The first generation I followed, in the summer of 2017, never knew life without my looming camera-presence. I found their egg clusters in the winter of 2016 and photographed them through their own egg-laying.
But I largely abandoned my camera the next year, so the next generation escaped my looming camera-presence. Can I prove that they flourished, without photos? That they were overtly and conspicuously productive? Populating the live oak and pear tree, the wax myrtles and pollinator beds. Always hunting and molting, destroying and creating.

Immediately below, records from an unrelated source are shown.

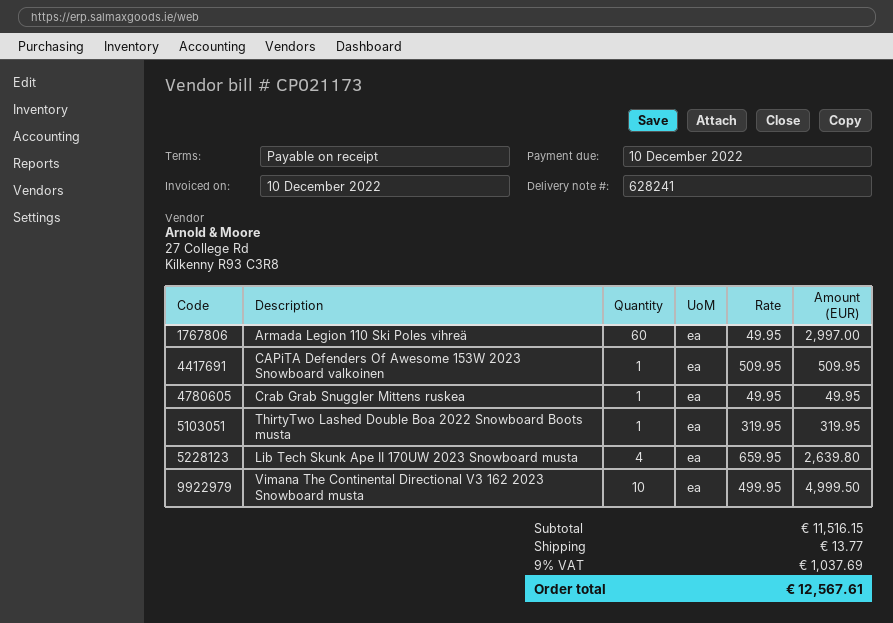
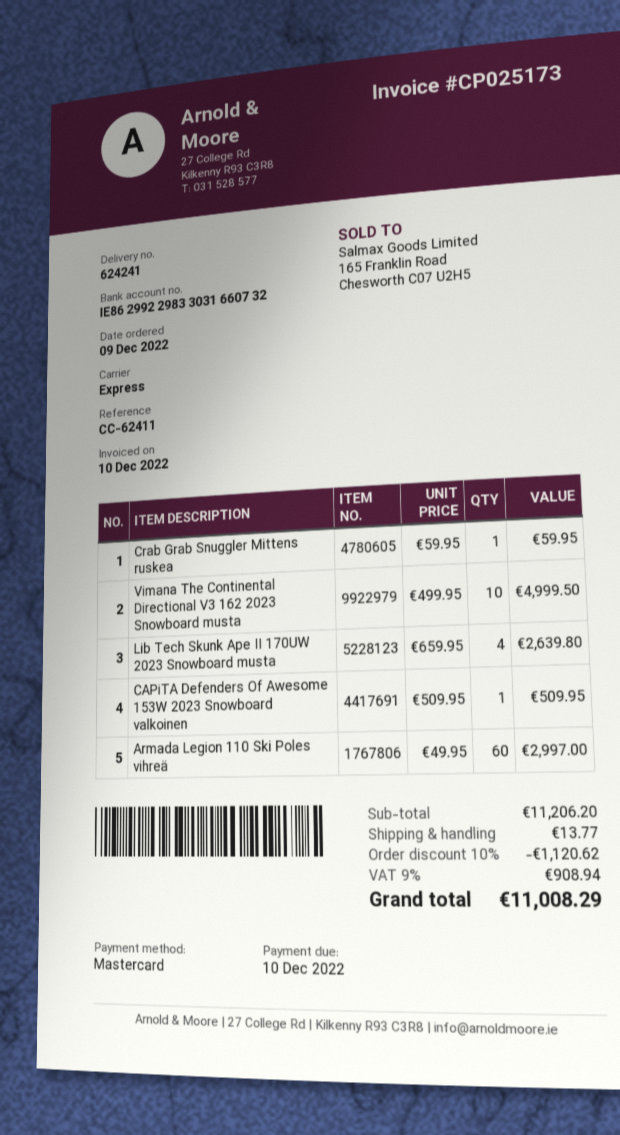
delivery note number: 628241 -> 624241
invoice number: CP021173 -> CP025173
Crab Grab Snuggler Mittens ruskea: 1 x 49.95 = 49.95 -> 1 x 59.95 = 59.95
ThirtyTwo Lashed Double Boa 2022 Snowboard Boots musta: 1 x 319.95 = 319.95 -> none
subtotal: 11516.15 -> 11206.20
discount: none -> 10% = 1120.62
tax: 9% = 1037.69 -> 9% = 908.94
total: 12567.61 -> 11008.29

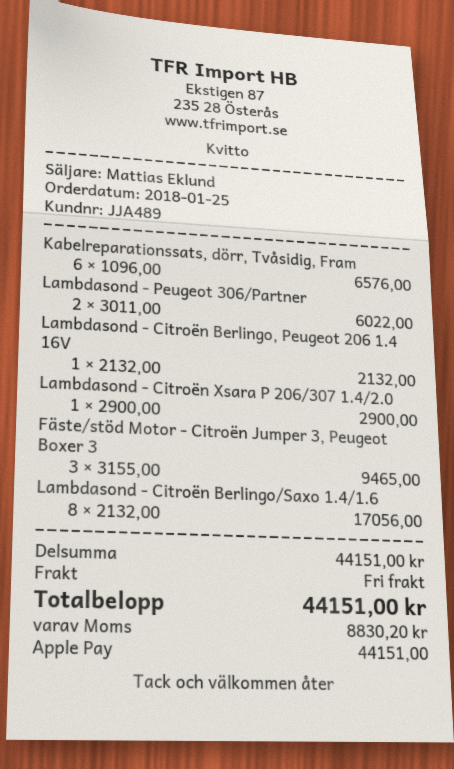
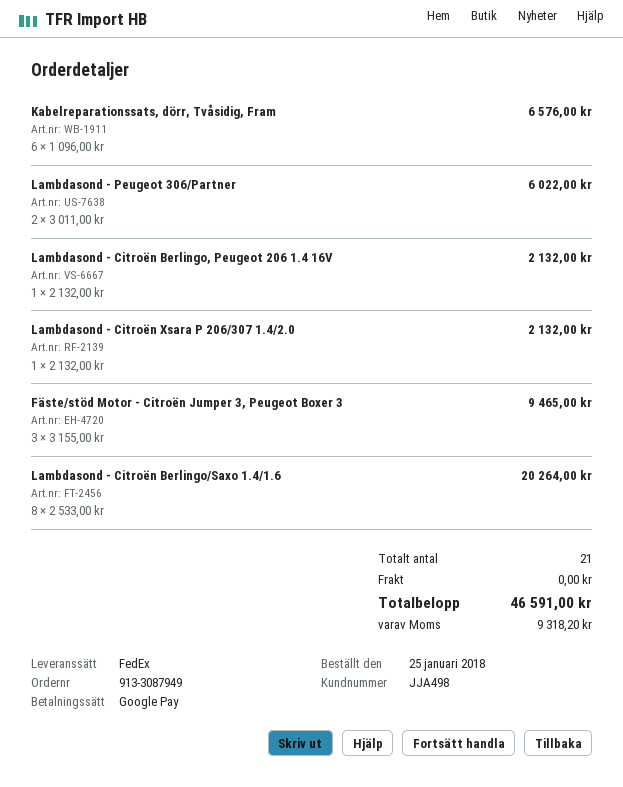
customer number: JJA489 -> JJA498
payment method: Apple Pay -> Google Pay
Lambdasond - Citroën Xsara P 206/307 1.4/2.0: 1 x 2900.00 = 2900.00 -> 1 x 2132.00 = 2132.00
Lambdasond - Citroën Berlingo/Saxo 1.4/1.6: 8 x 2132.00 = 17056.00 -> 8 x 2533.00 = 20264.00
tax: 8830.20 -> 9318.20
total: 44151.00 -> 46591.00

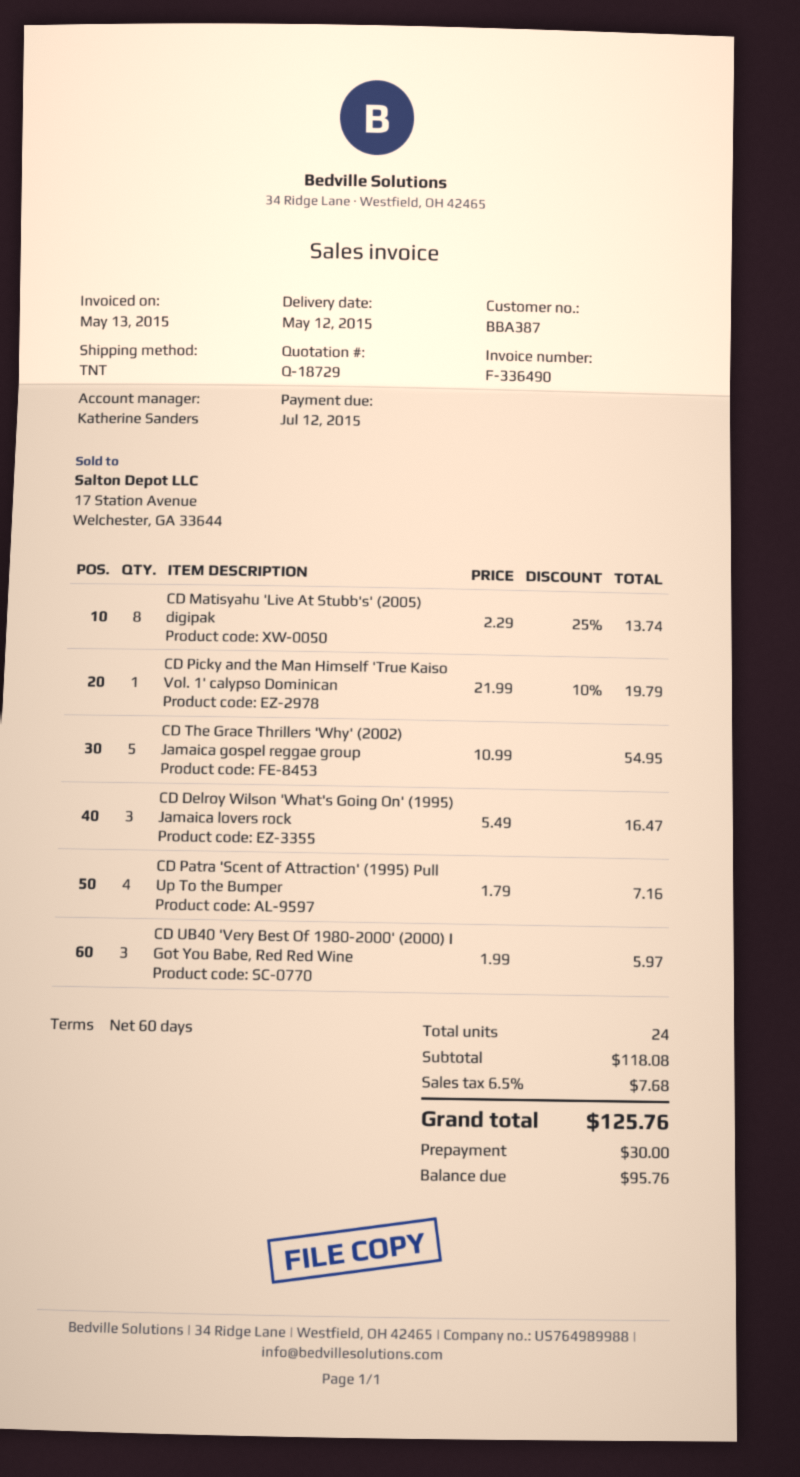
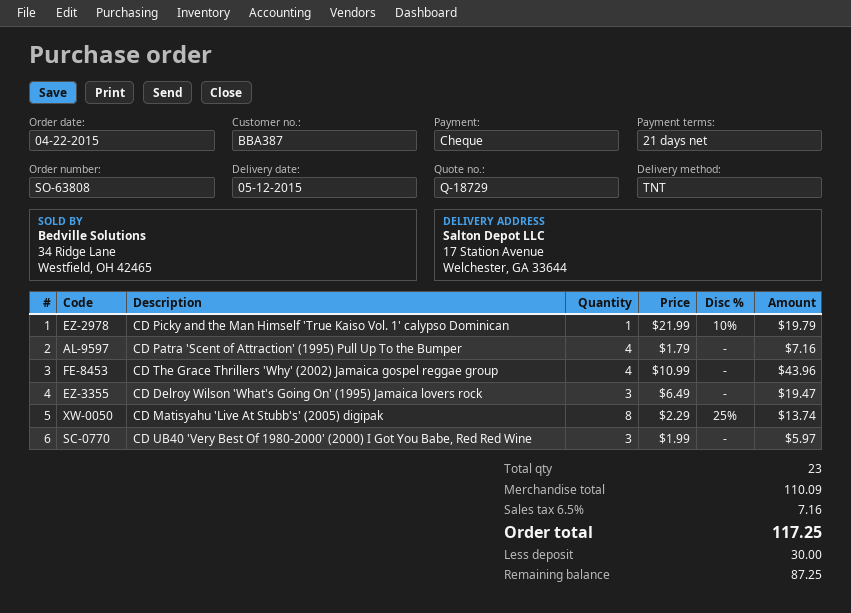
payment terms: 60 days -> 21 days
CD The Grace Thrillers 'Why' (2002) Jamaica gospel reggae group: 5 x 10.99 = 54.95 -> 4 x 10.99 = 43.96
CD Delroy Wilson 'What's Going On' (1995) Jamaica lovers rock: 3 x 5.49 = 16.47 -> 3 x 6.49 = 19.47
total quantity: 24 -> 23
subtotal: 118.08 -> 110.09
tax: 6.5% = 7.68 -> 6.5% = 7.16
total: 125.76 -> 117.25
balance: 95.76 -> 87.25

Always, in my imagination, a chitin metaphor to be used in a future poem or blog post.
When I began planning this post, my long-awaited wheel bug post, I discovered what I should have expected all along. The yard’s current wheel bugs, unaccustomed to a looming camera-presence, are difficult to photograph.
These last photos, all taken yesterday, are the result of two weeks’ searching and stalking and standing quietly under the live oak. Two weeks for a set of blog photos.
Two weeks of productive creativity. Because I did other things, during those two weeks, but I approached each task with a bit more creativity than usual.
And now, a blog post! At last!
A brief moment of imperfect balance, two years in the making. Word-shaped and shared.